A simple document processing pipeline that worked

I've been involved in a fair number of document processing projects on Azure. This post describes one of them at the pattern level.

The use case was RAG: getting documents processed and indexed so an AI could actually find and use the content. It was a proof of concept, so we could accept imperfections — the goal was to get useful data flowing rather than to build a perfect platform from day one. I think there's value in writing down the kind of pipeline that actually gets built in that situation. So that's what this is.

At a high level, the flow was straightforward. Files landed in a raw layer, went through different processing paths depending on the file type, ended up as processed output in a silver layer, and were then indexed into Azure AI Search.

The short version

  • The storage model was deliberately simple: raw first, silver after processing.- Azure Functions handled the orchestration and Azure Service Bus queues sat between the stages.
  • PDFs went through OCR with Azure AI Document Intelligence, while non-PDF files took a simpler extraction path.- The silver layer became the contract for indexing.
  • The indexing step generated embeddings and pushed chunks into Azure AI Search.

Why this shape made sense

The thing I still like about this design is that it was easy to reason about. There was no giant ingestion platform. No especially clever orchestration engine. No attempt to make every document type fit one universal processing path.

Instead, the pipeline treated storage as the backbone. Raw meant we had the original file and its metadata. Silver meant we had a processed representation that downstream systems could rely on. That gave us a clean enough contract between ingestion, OCR, transformation and indexing.

If a file existed only in raw, it hadn't been processed yet. If it existed in silver, it was ready for indexing or further use.

It helped that the intake side was fairly controlled too; This wasn't a live enterprise integration. The data came in through controlled means, which let us keep the rest of the pipeline straightforward.

That's not exactly a profound idea, but it's the kind of boring clarity that helps a lot in document pipelines.

Flow of the docs through the system

Azure Functions plus Service Bus was enough

The processing side was built around Azure Functions and Service Bus queues.
That gave us a few nice properties. Each stage was small and isolated, retries and failure handling came from the platform instead of custom code, processing could happen asynchronously, and the stages were loosely coupled enough that you could rerun parts of the flow.

The interesting thing is that this wasn't especially "event-native" in the modern sense. Some of the queueing functions were simply HTTP-triggered walkers over storage folders. They scanned a prefix, decided what to queue, and pushed messages into Service Bus. That's a very practical pilot-phase design.

It's not the kind of architecture diagram people love to post, but it's often the kind of thing that gets a working system into place quickly. I've seen this same pattern in other projects too, and it tends to hold up surprisingly well as long as volumes stay reasonable.

The first important split was by file type

One of the key design decisions was not trying to process everything in exactly the same way.

Instead, the pipeline split early. PDFs were queued for OCR, while non-PDF files went to a different transform path. That sounds obvious, but a lot of pain in document systems comes from pretending that all files are basically the same.
Some files are scans. Some are digital PDFs. Some are HTML exports. Some are effectively just attachments that should be moved forward with metadata and not overthought.

The pipeline worked better once it admitted that.

The PDF path: OCR into markdown in silver

For PDFs, the pipeline used Azure AI Document Intelligence, specifically the layout-style path that produced markdown output.

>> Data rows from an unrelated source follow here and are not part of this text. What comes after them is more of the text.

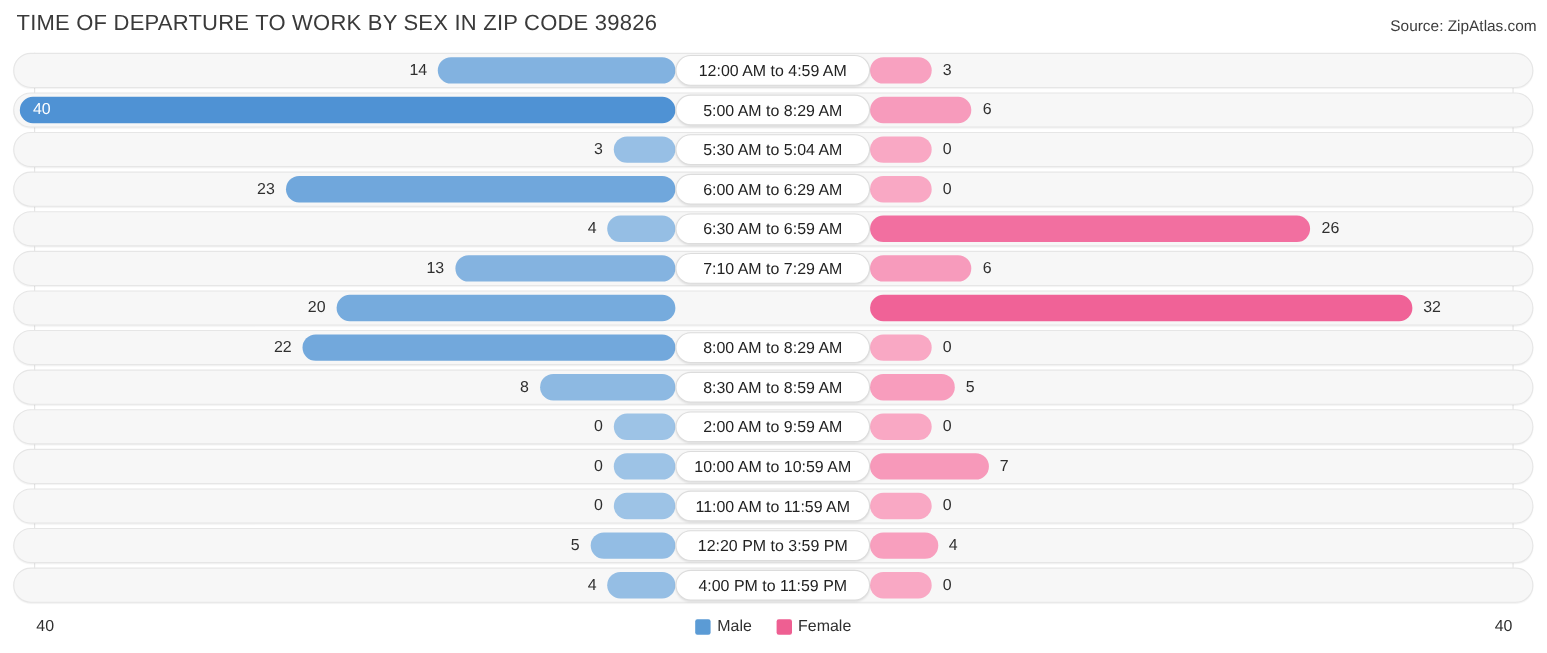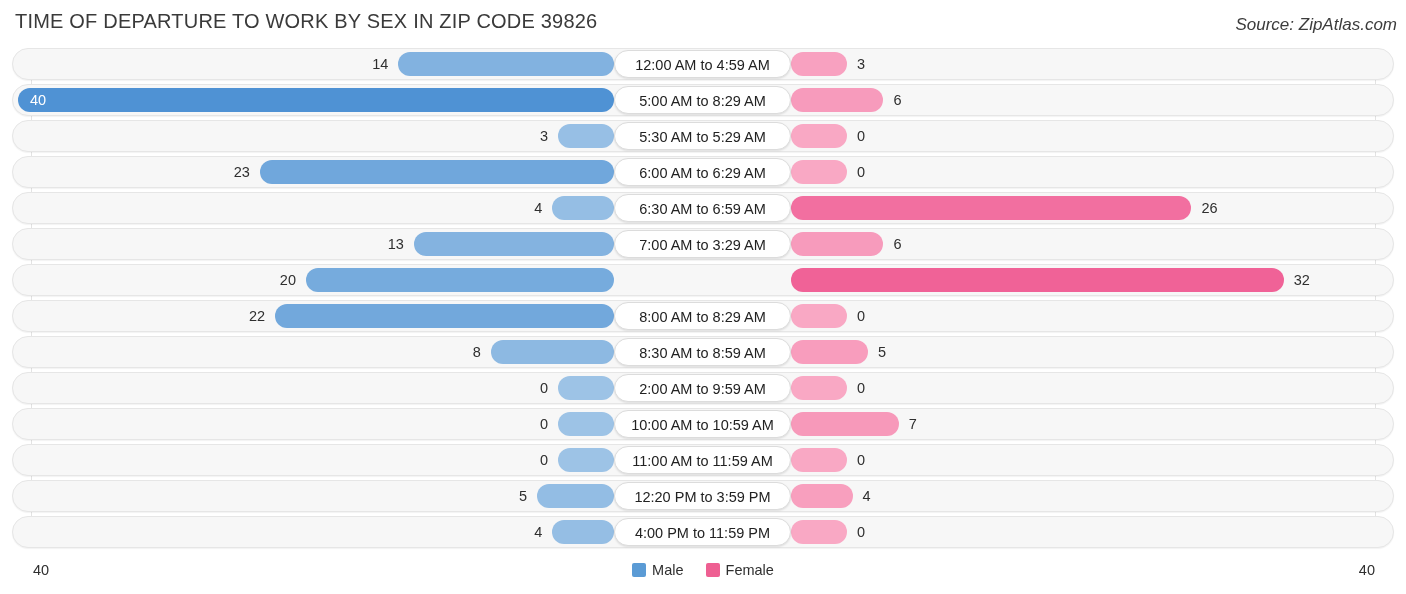--- a/index.html
+++ b/index.html
@@ -15,21 +15,21 @@
   .header{
     position:absolute; left:4px; top:0; width:1406px; height:48px;
   }
   .chart-title{
     position:absolute; left:11px; top:10px;
     font-size:20px; color:#3a3a3a; letter-spacing:.2px;
     white-space:nowrap;
   }
   .source{
     position:absolute; right:13px; top:15px;
-    font-size:17px; font-style:italic; color:#3c3c3c;
+    font-size:14px; color:#3c3c3c;
     white-space:nowrap;
   }
 
   
   .plot{
     position:absolute; left:0; top:48px;
     width:1406px; height:505px;
   }
   .gridline{
     position:absolute; top:0; bottom:12px; width:1px;
@@ -135,21 +135,21 @@
         <div class="val male-out inside" style="left: 30px; text-align: left;">40</div>
         <div class="val female-out" style="left: 893.4px;">6</div>
         <div class="pill">5:00 AM to 8:29 AM</div>
       </div>
       <div class="row">
         <div class="track"></div>
         <div class="bar male" style="left: 558px; width: 56px; background: rgb(151, 191, 229);"></div>
         <div class="bar female" style="left: 791px; width: 56px; background: rgb(249, 168, 196);"></div>
         <div class="val male-out" style="left: 498px; width: 50px;">3</div>
         <div class="val female-out" style="left: 857px;">0</div>
-        <div class="pill">5:30 AM to 5:29 AM</div>
+        <div class="pill">5:30 AM to 5:04 AM</div>
       </div>
       <div class="row">
         <div class="track"></div>
         <div class="bar male" style="left: 259.8px; width: 354.2px; background: rgb(112, 167, 220);"></div>
         <div class="bar female" style="left: 791px; width: 56px; background: rgb(249, 168, 196);"></div>
         <div class="val male-out" style="left: 199.8px; width: 50px;">23</div>
         <div class="val female-out" style="left: 857px;">0</div>
         <div class="pill">6:00 AM to 6:29 AM</div>
       </div>
       <div class="row">
@@ -159,21 +159,21 @@
         <div class="val male-out" style="left: 492.4px; width: 50px;">4</div>
         <div class="val female-out" style="left: 1201.4px;">26</div>
         <div class="pill">6:30 AM to 6:59 AM</div>
       </div>
       <div class="row">
         <div class="track"></div>
         <div class="bar male" style="left: 413.8px; width: 200.2px; background: rgb(132, 179, 224);"></div>
         <div class="bar female" style="left: 791px; width: 92.4px; background: rgb(247, 155, 188);"></div>
         <div class="val male-out" style="left: 353.8px; width: 50px;">13</div>
         <div class="val female-out" style="left: 893.4px;">6</div>
-        <div class="pill">7:00 AM to 3:29 AM</div>
+        <div class="pill">7:10 AM to 7:29 AM</div>
       </div>
       <div class="row">
         <div class="track"></div>
         <div class="bar male" style="left: 306px; width: 308px; background: rgb(118, 171, 221);"></div>
         <div class="bar female" style="left: 791px; width: 492.8px; background: rgb(240, 98, 151);"></div>
         <div class="val male-out" style="left: 246px; width: 50px;">20</div>
         <div class="val female-out" style="left: 1293.8px;">32</div>
       </div>
       <div class="row">
         <div class="track"></div>

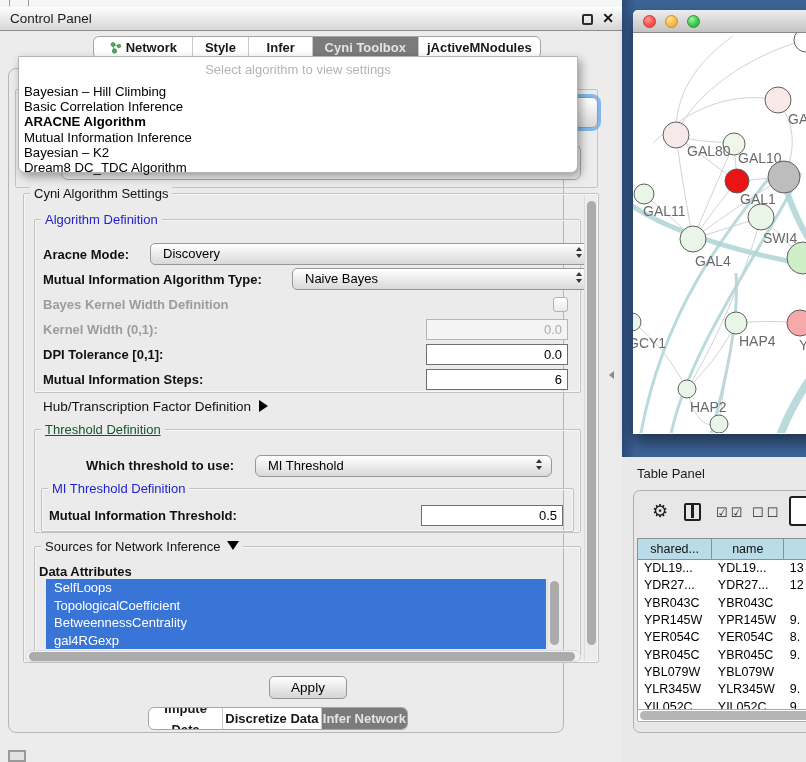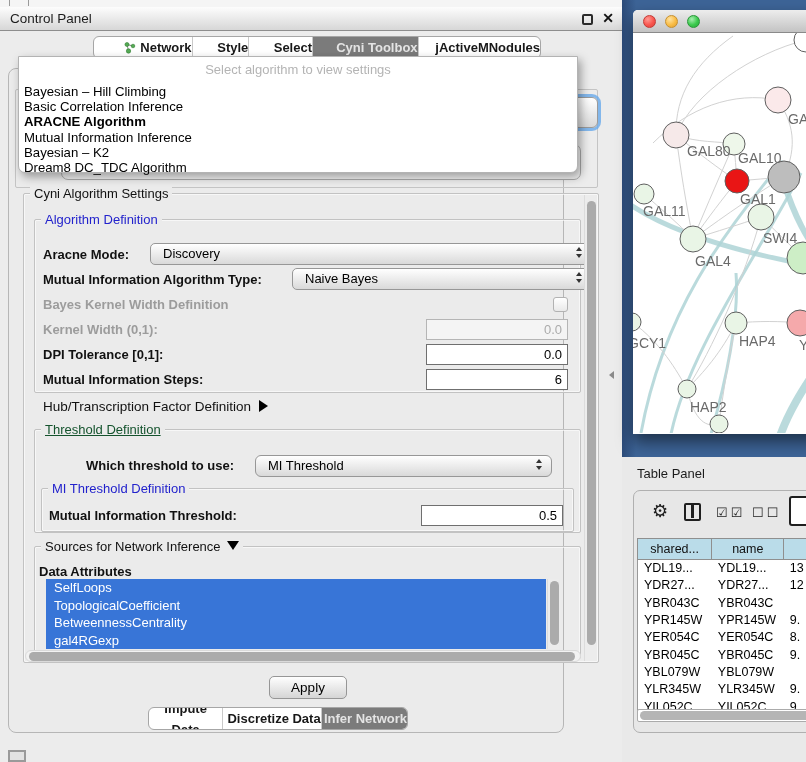--- a/index.html
+++ b/index.html
@@ -10,21 +10,21 @@
   .cp-region { position:absolute; left:0; top:0; width:622px; height:762px; background:#ececec; }
   .top-strip { position:absolute; left:0; top:0; width:622px; height:7px; background:#f5f5f5; }
   .top-strip .tick { position:absolute; top:0; width:1px; height:6px; background:#9a9a9a; }
   .cp-titlebar { position:absolute; left:0; top:7px; width:622px; height:24px;
     background:linear-gradient(#fdfdfd,#d7d7d7); border-bottom:1px solid #8d8d8d; }
   .cp-title { position:absolute; left:10px; top:4px; font-size:13.5px; color:#1c1c1c; }
   .float-btn { position:absolute; right:29px; top:7px; width:11px; height:11px; border:2px solid #2a2a2a; border-radius:2px; }
   .close-btn { position:absolute; right:8px; top:3px; font-size:14px; font-weight:bold; color:#111; }
 
   .tabbar { position:absolute; display:flex; background:#fff; border:1px solid #a6a6a6; border-radius:6px; overflow:hidden; height:23px; }
-  .tabbar .tab { font-size:13px; font-weight:600; color:#181818; text-align:center; line-height:21px; border-right:1px solid #c9c9c9; display:flex; align-items:center; justify-content:flex-end; gap:4px; }
+  .tabbar .tab { font-size:13px; font-weight:600; color:#181818; text-align:center; line-height:21px; border-right:1px solid #c9c9c9; display:flex; align-items:center; justify-content:center; gap:4px; }
   .tabbar .tab:last-child { border-right:none; }
   .tabbar .tab.sel { background:#7b7b7b; color:#e4e4e4; }
   #tabs-top { left:93px; top:36px; width:448px; }
   #tabs-bottom { left:148px; top:707px; width:260px; }
 
   .cp-card { position:absolute; left:8px; top:68px; width:556px; height:665px;
     background:#ebebeb; border:1px solid #b6b6b6; border-radius:8px; }
 
   
   .frag-group { position:absolute; left:6px; top:20px; width:583px; height:99px; border:1px solid #c4c4c4; border-radius:2px; }
@@ -135,21 +135,21 @@
           <circle cx="4" cy="3.5" r="2" fill="#55aa55" stroke="#2e7d2e" stroke-width=".6"></circle>
           <circle cx="10" cy="5" r="1.8" fill="#55aa55" stroke="#2e7d2e" stroke-width=".6"></circle>
           <circle cx="5.5" cy="10" r="2.2" fill="#55aa55" stroke="#2e7d2e" stroke-width=".6"></circle>
         </svg>
         <span>Network</span>
       </div>
       <div class="tab" style="width: 57px;">
         <span>Style</span>
       </div>
       <div class="tab" style="width: 64px;">
-        <span>Select</span>
+        <span>Infer</span>
       </div>
       <div class="tab sel" style="width: 106px;">
         <span>Cyni Toolbox</span>
       </div>
       <div class="tab" style="width: 122px;">
         <span>jActiveMNodules</span>
       </div>
     </div>
 
   <div class="cp-card">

That part is important, because the useful output wasn't just plain OCR text. The pipeline wanted a reasonably structured representation that could survive the later indexing stages.

So the rough PDF flow was to queue a raw PDF for OCR, call Document Intelligence, get markdown output back, split the content by page, and then save both the full processed file and the page-level files into silver.

That gave us two useful representations at the same time: one parent document in silver and multiple child page chunks in silver. That made the later indexing step much easier, because the indexing stage could focus on page-level chunks instead of trying to invent chunking from a giant raw file every time.

The pipeline also handled figures separately

One detail I did like in this implementation was that figures weren't just ignored.
The OCR stage also pulled out figures, stored them in silver, and rewrote the markdown so that the content could refer to those extracted assets. On top of that, there was a small extra filtering step to avoid polluting the output with useless generic symbols and logos.

That's the sort of detail that starts sounding like overengineering until you actually index the documents and realize how much noise repeated logos, warning icons and generic visual elements can create.

So even though the pipeline was simple overall, it still had a little bit of practical cleanup logic where it mattered.

Logo dedup was a small problem with a neat solution

One of the filtering details worth zooming in on was logo deduplication.
The POC used an LLM check to decide whether an extracted image was a logo. It worked, but it burned tokens on every single image — not great when most documents reuse the same handful of logos on every page.

My first instinct was byte-level comparison: if you've seen these exact bytes before, skip. But that doesn't work. OCR outputs of the "same" logo almost never produce identical bytes. Compression artifacts, slight cropping differences, re-encoding — there's always something.

The better approach is **perceptual hashing**. The idea is simple: convert the image to grayscale, resize it down to something tiny (like 8×8 pixels), and compute a short fingerprint from the result. You get a 64-bit hash that's nearly immune to minor re-encodes and compression differences.

There are a few variants — aHash (average hash), dHash (difference hash), and pHash (perceptual hash using DCT). For most logo dedup, a simple 8×8 average hash is >99.9% accurate. You'd only need pHash or something heavier like ORB-based keypoint comparison if you're dealing with rotated or recolored versions, which wasn't the case here.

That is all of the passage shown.